If by that you mean something like compare-and-swap or test-and-set, then no, that would require consensus number > 1 [0]
> Can old versions of a register be compacted to reduce metadata space?
Yes, when using last-write-wins registers, old versions are deleted as soon as they are overseded by a newer version. Almost all metadata stored in Garage uses this mechanism.
> How does garbage collecting dead blobs work?
Nodes have a shared table of block references, that identifies for each data block the set of objects (or rather, versions of objects) that use this block. Block references have a "deleted" flag that is set to true when the version in question is deleted from the store. Once set to true, it cannot go back, but a new version can always be created that references the same block. Nodes keep a local count of the number of non-deleted block references for each block, so that when it reaches zero, they queue up the block for deletion (after a small delay). There is also a metadata GC system so that block references with the deleted flag are dropped from the table after a certain time.

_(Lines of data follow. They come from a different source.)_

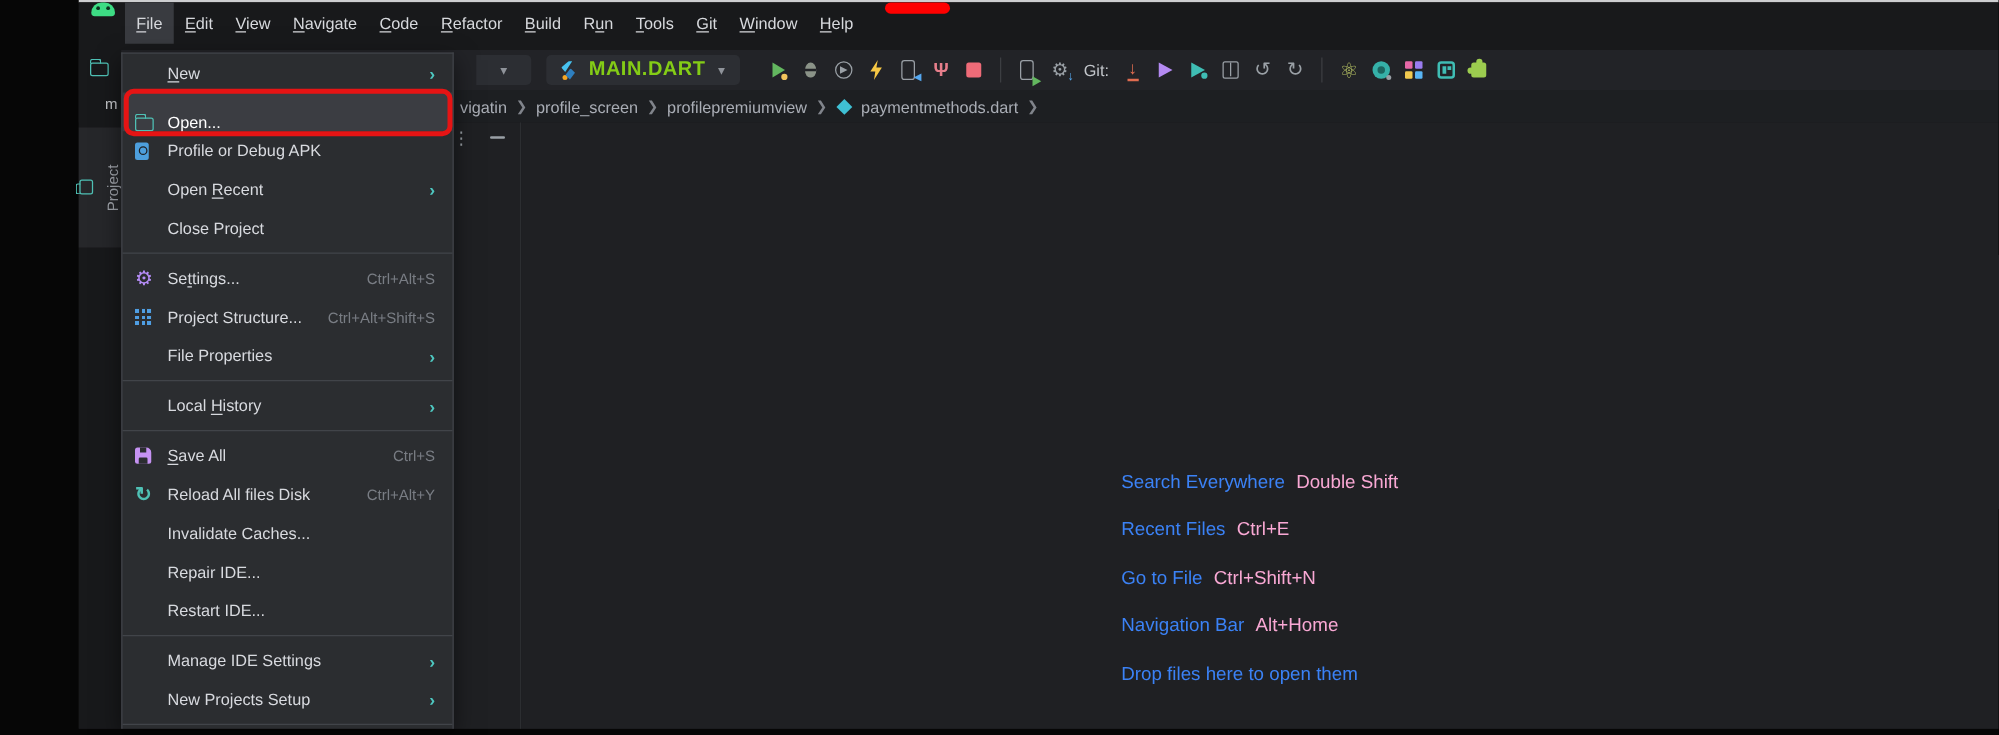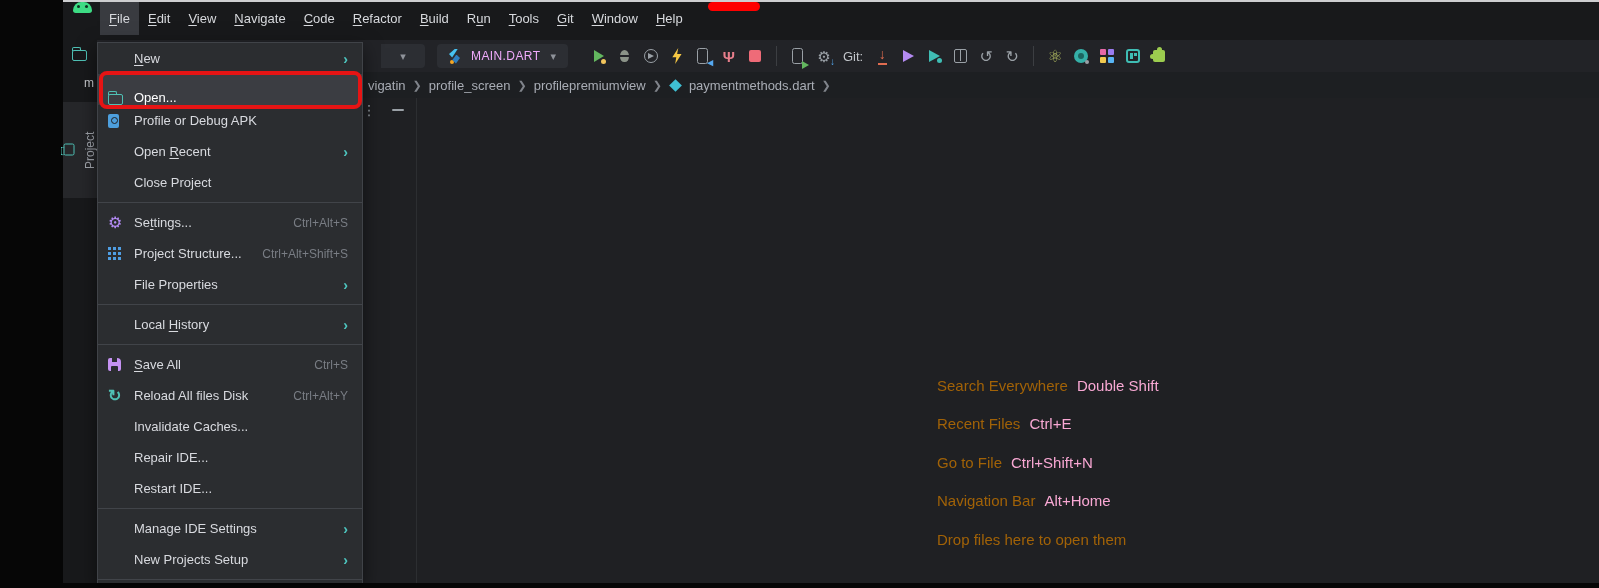--- a/index.html
+++ b/index.html
@@ -17,21 +17,21 @@
   .mb-item.active { background:#393b40; }
   .u { text-decoration:underline; text-underline-offset:2px; }
   .red-pill { width:52px; height:9px; background:#fe0000; border-radius:5px; margin-left:16px; }
 
   
   #toolbar { position:absolute; left:0; top:38px; right:0; height:32px; background:#222327; display:flex; align-items:center; }
   #toolbar-inner { position:absolute; left:318px; top:0; height:32px; display:flex; align-items:center; }
   .chev { color:#8f939a; font-size:11px; }
   #device-chip { width:44px; height:24px; background:#2c2e33; border-radius:0 4px 4px 0; display:flex; align-items:center; justify-content:center; margin-right:12px; }
   #run-chip { height:24px; background:#2c2e33; border-radius:4px; display:flex; align-items:center; gap:10px; padding:0 12px; margin-right:22px; }
-  #run-chip .cfg { color:#f0abfc; font-size:12px; letter-spacing:.4px; }
+  #run-chip .cfg { color:#84cc16; font-size:16px; letter-spacing:.4px;font-weight:bold; }
   .flutter-icon { position:relative; width:12px; height:15px; }
   .flutter-icon::before { content:""; position:absolute; left:0; top:0; width:9px; height:9px; background:#47c2f0; clip-path:polygon(100% 0, 35% 100%, 0 60%, 70% 0); }
   .flutter-icon::after { content:""; position:absolute; left:2px; top:6px; width:9px; height:9px; background:#2e7fc0; clip-path:polygon(60% 0, 100% 40%, 55% 100%, 15% 60%); }
   .flutter-icon .dot { position:absolute; left:1px; bottom:0; width:4px; height:4px; border-radius:50%; background:#f6a623; }
   #tb-icons { display:flex; align-items:center; gap:8px; }
   .tb { width:18px; height:20px; display:flex; align-items:center; justify-content:center; position:relative; flex:none; }
   .tb-sep { width:1px; height:20px; background:#3c3e42; margin:0 4px; flex:none; }
   .tb-label { color:#c2c5ca; font-size:13px; margin:0 2px; flex:none; }
   .g { font-size:15px; line-height:1; }
   .tri { width:0; height:0; border-style:solid; }
@@ -90,21 +90,21 @@
   #project-tab .folder-ic { transform:rotate(90deg); }
   #project-panel { position:absolute; left:34px; top:96px; bottom:0; width:320px; background:#1f2023; border-right:1px solid #2c2e31; }
   #panel-header { display:flex; justify-content:flex-end; align-items:center; gap:16px; padding:4px 12px 0 0; }
   .kebab-icon { color:#9aa0a6; font-size:14px; letter-spacing:0; }
   .minimize-icon { width:12px; height:2px; background:#9aa0a6; border-radius:1px; display:inline-block; }
   #editor { position:absolute; left:354px; top:96px; right:0; bottom:0; background:#1f2023; }
 
   
   #shortcuts { position:absolute; left:897px; top:366px; }
   .sc-row { height:38.5px; display:flex; align-items:center; gap:9px; font-size:15px; }
-  .sc-label { color:#a16207;margin-left:40px; }
+  .sc-label { color:#3b82f6; }
   .sc-keys { color:#f9a8d4; }
 
   
   #file-menu { position:absolute; left:34px; top:40px; width:266px; height:541px; background:#2b2d30; border:1px solid #404348; border-bottom:none; box-shadow:0 6px 18px rgba(0,0,0,.5); z-index:10; }
   .menu-sep { height:1px; background:#414449; margin:4px 0; }
   .menu-item { height:31px; display:flex; align-items:center; padding:0 14px 0 10px; position:relative; color:#d8dadf; font-size:13px; }
   .menu-item.selected { background:#3b3d42; color:#fff;align-items:flex-end; }
   .mi-iconslot { width:26px; display:flex; align-items:center; flex:none; }
   .mi-label { flex:1; white-space:nowrap; }
   .mi-shortcut { color:#797d84; font-size:12px; }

Basically, our association is trying to move away from file systems, for scalability and availability purposes.
There's a similarity between RDBMS (say SQL) and filesystems, in the sense that they distribute like crap. Main reason being that they have too strong consistency properties.
Although, one can use Garage as a file system, notably using WebDAV. It's a beta feature, called Bagage: https://git.deuxfleurs.fr/Deuxfleurs/bagage
I'll let my knowledgeable fellows answer, if you'd like to hear about differences between seaweedfs and Garage in more detail :)
"Storage optimizations: erasure coding or any other coding technique both increase the difficulty of placing data and synchronizing; we limit ourselves to duplication."